Des échanges réguliers amènent les élèves à se lancer dans des débats qui permettent de raisonner différemment et de découvrir l’informatique sous une optique novatrice, pratique permettant de mieux s’adapter aux aléas du monde professionnel.
1337 : tout un programme
1337 ne se concentre pas sur l’apprentissage de langages qui sont souvent obsolètes une fois les études terminées mais plutôt sur des thématiques et points d’expérience échelonnés sur 17 habilités professionnelles. Ils développent ainsi leur technicité, leur autonomie et leur facilité d’adaptation dans le cadre challengeant de l’entreprise.
Toutes compétences techniques nécessaires dans le développement d’application sont couvertes et malgré certains chapitres obligatoires, le codeur structure son propre programme. L’élève peut favoriser quelques thèmes du projet et avancer à son aise.
Insertion professionnelle
Ce temps d’auto-apprentissage peut être plus court ou prolongé. Il inclut un stage de 4 à 6 mois – obligatoire après un an – et un emploi à temps partiel en entreprise après environ 2 ans, au Maroc ou à l’étranger, pour s’adapter aux exigences du marché de l’emploi.

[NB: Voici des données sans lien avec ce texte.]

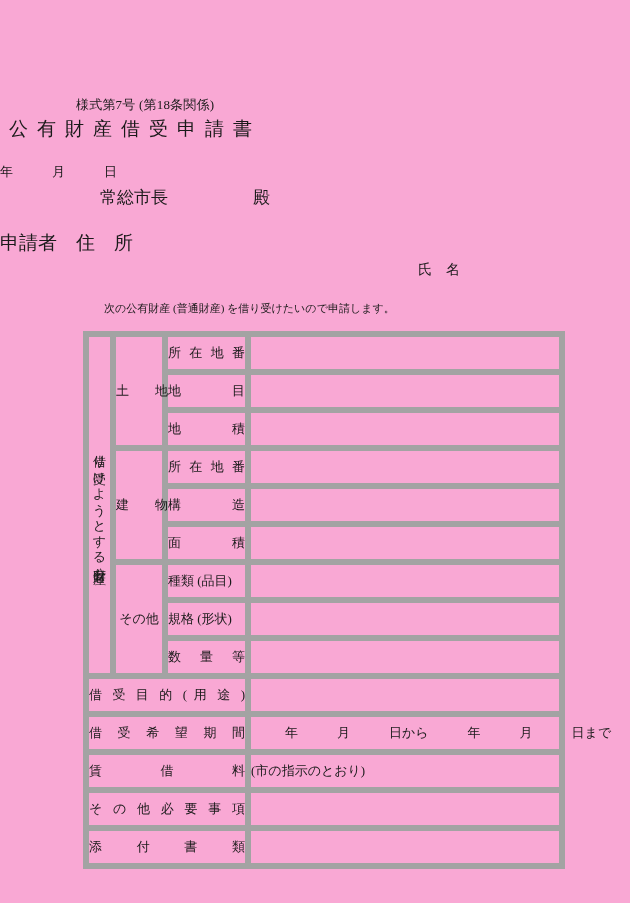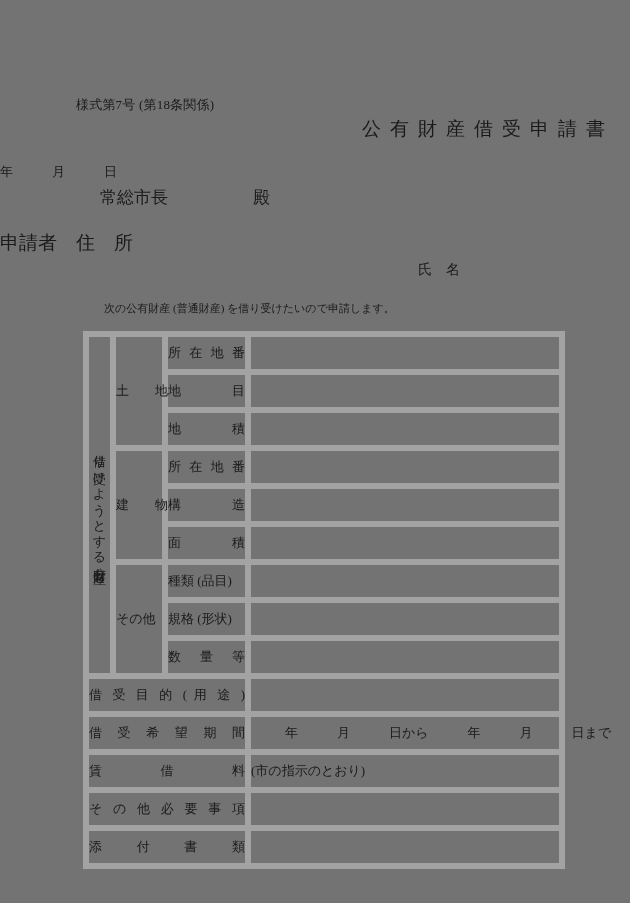--- a/index.html
+++ b/index.html
@@ -12,39 +12,39 @@
     height: 903px;
     position: relative;
     font-family: "Liberation Serif", "DejaVu Serif", serif;
     color: #1a1a1a;
     overflow: hidden;
   }
 
   .page {
     position: absolute;
     inset: 0;
-    background: #737373;
+    background: #f9a8d4;
   }
 
   
   .form-no {
     position: absolute;
     left: 76px;
     top: 96px;
     font-size: 13px;
     letter-spacing: 0.2px;
     white-space: nowrap;
   }
 
   .doc-title {
     position: absolute;
     left: 0;
-    right: 16px;
+    right: 0;
     top: 116px;
-    text-align: right;
+    text-align: left;
     font-size: 19px;
     letter-spacing: 9px;
     text-indent: 9px;
     white-space: nowrap;
   }
 
   .date-line {
     position: absolute;
     left: 0;
     right: 72px;
@@ -120,20 +120,21 @@
   .vert-text {
     writing-mode: vertical-rl;
     text-orientation: upright;
     display: inline-block;
     font-size: 13px;
     letter-spacing: 1px;
     line-height: 1;
   }
 
   .group-cell {
+    text-align: center;
     font-size: 13px;
     white-space: pre;
   }
 
   .sub-cell {
     padding-left: 7px;
     padding-right: 7px;
     font-size: 13px;
     white-space: pre;
   }

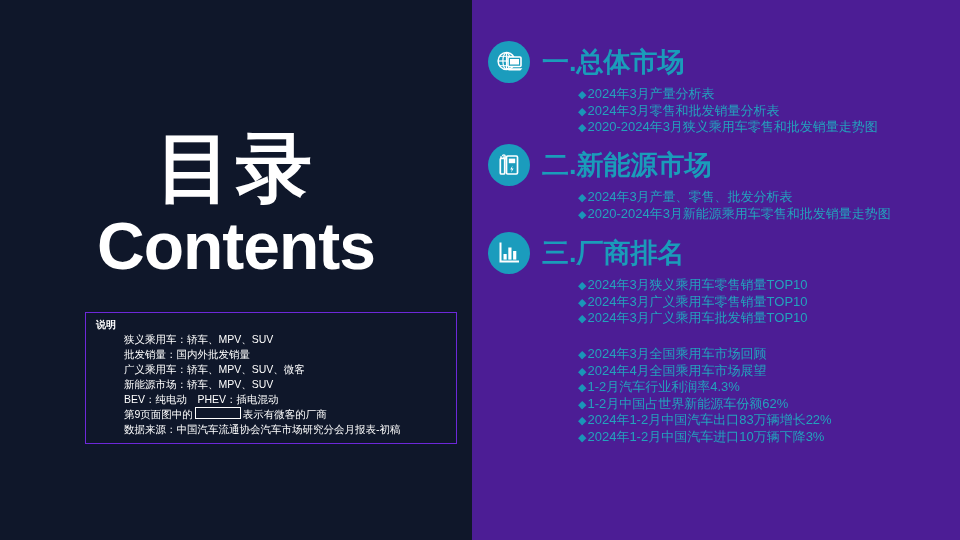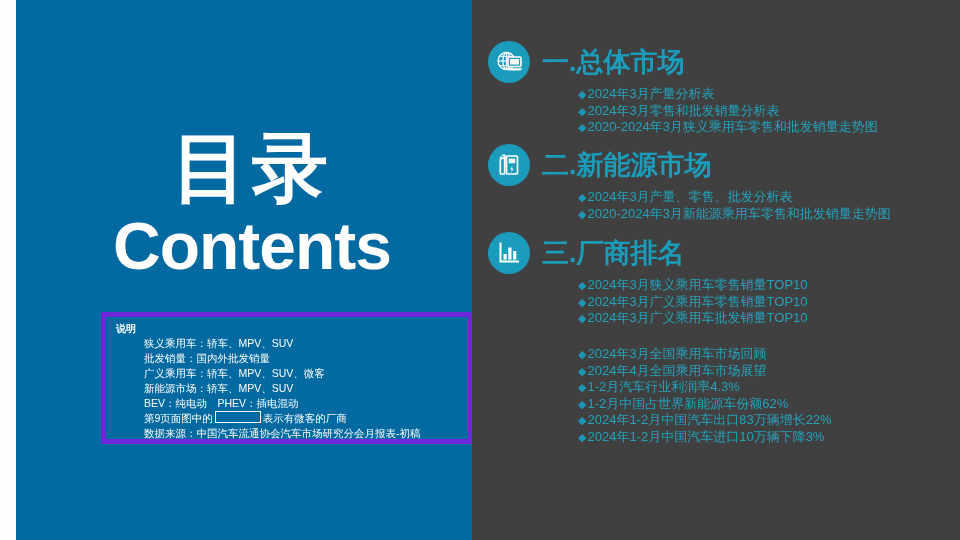--- a/index.html
+++ b/index.html
@@ -17,25 +17,25 @@
     position: relative;
     width: 960px;
     height: 540px;
     background: #fdfdfd;
     overflow: hidden;
   }
 
   
   .left-panel {
     position: absolute;
-    left: 16px;
+    left: 0;
     top: 0;
     width: 472px;
     height: 540px;
-    background: #0369a1;
+    background: #0f172a;
   }
   .title-block {
     position: absolute;
     left: 0;
     top: 130px;
     width: 472px;
     text-align: center;
   }
   .title-cn {
     color: #ffffff;
@@ -57,21 +57,21 @@
     white-space: nowrap;
   }
 
   
   .note-box {
     position: absolute;
     left: 85px;
     top: 312px;
     width: 372px;
     height: 132px;
-    border: 5px solid #6d28d9;
+    border: 1px solid #6d28d9;
     box-sizing: border-box;
     padding: 5px 0 0 10px;
   }
   .note-title {
     color: #ffffff;
     font-size: 10px;
     font-weight: 700;
     line-height: 13px;
     margin: 0 0 1px 0;
   }
@@ -96,21 +96,21 @@
     margin: 0 2px;
   }
 
   
   .right-panel {
     position: absolute;
     left: 472px;
     top: 0;
     width: 488px;
     height: 540px;
-    background: #404040;
+    background: #4c1d95;
   }
   .toc-section {
     position: absolute;
     left: 16px;
   }
   .toc-section.s1 { top: 40px; }
   .toc-section.s2 { top: 143px; }
   .toc-section.s3 { top: 231px; text-align: center; }
   .toc-section.s4 { top: 344px; }
 

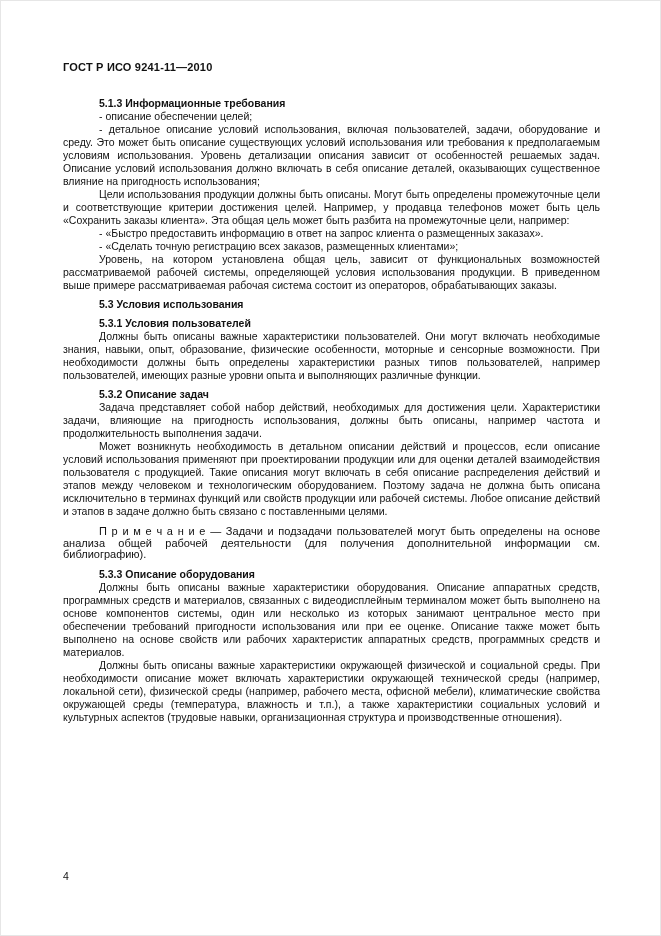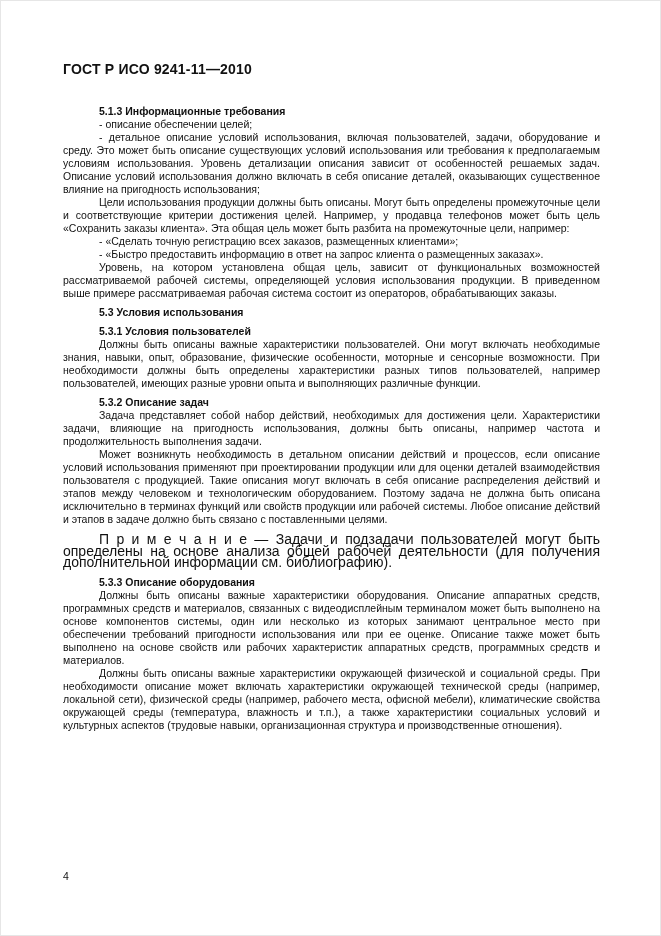--- a/index.html
+++ b/index.html
@@ -14,21 +14,21 @@
     height: 936px;
     background: #ffffff;
     color: #111111;
     overflow: hidden;
     box-shadow: inset 0 0 0 1px #e6e6e6;
   }
   .running-header {
     position: absolute;
     top: 61px;
     left: 63px;
-    font-size: 14px;
+    font-size: 11px;
     font-weight: bold;
     letter-spacing: 0.2px;
     white-space: nowrap;
   }
   .doc-body {
     position: absolute;
     top: 89px;
     left: 63px;
     width: 537px;
     font-size: 10.5px;
@@ -41,24 +41,24 @@
     margin: 0;
     text-indent: 36px;
   }
   .doc-body p.heading {
     font-weight: bold;
     margin-top: 6px;
     text-align: left;
     hyphens: none;
   }
   .doc-body > p:first-child {
-    margin-top: 16px;
+    margin-top: 8px;
   }
   .doc-body p.note {
-    font-size: 14px;
+    font-size: 11px;
     line-height: 11.5px;
     margin-top: 8px;
     margin-bottom: 7px;
   }
   .page-number {
     position: absolute;
     top: 870px;
     left: 63px;
     font-size: 10.5px;
   }
@@ -67,22 +67,22 @@
 <body>
 
 <div class="page">
   <div class="running-header">ГОСТ Р ИСО 9241-11—2010</div>
 
   <div class="doc-body" id="doc-body">
       <p class="heading">5.1.3 Информационные требования</p>
       <p class="list-item">- описание обеспечении целей;</p>
       <p class="list-item">- детальное описание условий использования, включая пользователей, задачи, оборудование и среду. Это может быть описание существующих условий использования или требования к предполагаемым условиям использования. Уровень детализации описания зависит от особенностей решаемых задач. Описание условий использования должно включать в себя описание деталей, оказывающих существенное влияние на пригодность использования;</p>
       <p class="paragraph">Цели использования продукции должны быть описаны. Могут быть определены промежуточные цели и соответствующие критерии достижения целей. Например, у продавца телефонов может быть цель «Сохранить заказы клиента». Эта общая цель может быть разбита на промежуточные цели, например:</p>
+      <p class="list-item">- «Быстро предоставить информацию в ответ на запрос клиента о размещенных заказах».</p>
       <p class="list-item">- «Сделать точную регистрацию всех заказов, размещенных клиентами»;</p>
-      <p class="list-item">- «Быстро предоставить информацию в ответ на запрос клиента о размещенных заказах».</p>
       <p class="paragraph">Уровень, на котором установлена общая цель, зависит от функциональных возможностей рассматриваемой рабочей системы, определяющей условия использования продукции. В приведенном выше примере рассматриваемая рабочая система состоит из операторов, обрабатывающих заказы.</p>
       <p class="heading">5.3 Условия использования</p>
       <p class="heading">5.3.1 Условия пользователей</p>
       <p class="paragraph">Должны быть описаны важные характеристики пользователей. Они могут включать необходимые знания, навыки, опыт, образование, физические особенности, моторные и сенсорные возможности. При необходимости должны быть определены характеристики разных типов пользователей, например пользователей, имеющих разные уровни опыта и выполняющих различные функции.</p>
       <p class="heading">5.3.2 Описание задач</p>
       <p class="paragraph">Задача представляет собой набор действий, необходимых для достижения цели. Характеристики задачи, влияющие на пригодность использования, должны быть описаны, например частота и продолжительность выполнения задачи.</p>
       <p class="paragraph">Может возникнуть необходимость в детальном описании действий и процессов, если описание условий использования применяют при проектировании продукции или для оценки деталей взаимодействия пользователя с продукцией. Такие описания могут включать в себя описание распределения действий и этапов между человеком и технологическим оборудованием. Поэтому задача не должна быть описана исключительно в терминах функций или свойств продукции или рабочей системы. Любое описание действий и этапов в задаче должно быть связано с поставленными целями.</p>
       <p class="note">П р и м е ч а н и е — Задачи и подзадачи пользователей могут быть определены на основе анализа общей рабочей деятельности (для получения дополнительной информации см. библиографию).</p>
       <p class="heading">5.3.3 Описание оборудования</p>
       <p class="paragraph">Должны быть описаны важные характеристики оборудования. Описание аппаратных средств, программных средств и материалов, связанных с видеодисплейным терминалом может быть выполнено на основе компонентов системы, один или несколько из которых занимают центральное место при обеспечении требований пригодности использования или при ее оценке. Описание также может быть выполнено на основе свойств или рабочих характеристик аппаратных средств, программных средств и материалов.</p>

Quand vient l’examen final, un système d ‘auto-évaluation entre étudiants est adopté même si une notation est donnée.
Environ 30% des diplômés qui se démarquent sont assistés par l’OCP dans la création de leur entreprise. 1337 est une réussite sur tous les fronts : elle s’est retrouvée en 4e position au classement mondial du CodingGame 2021.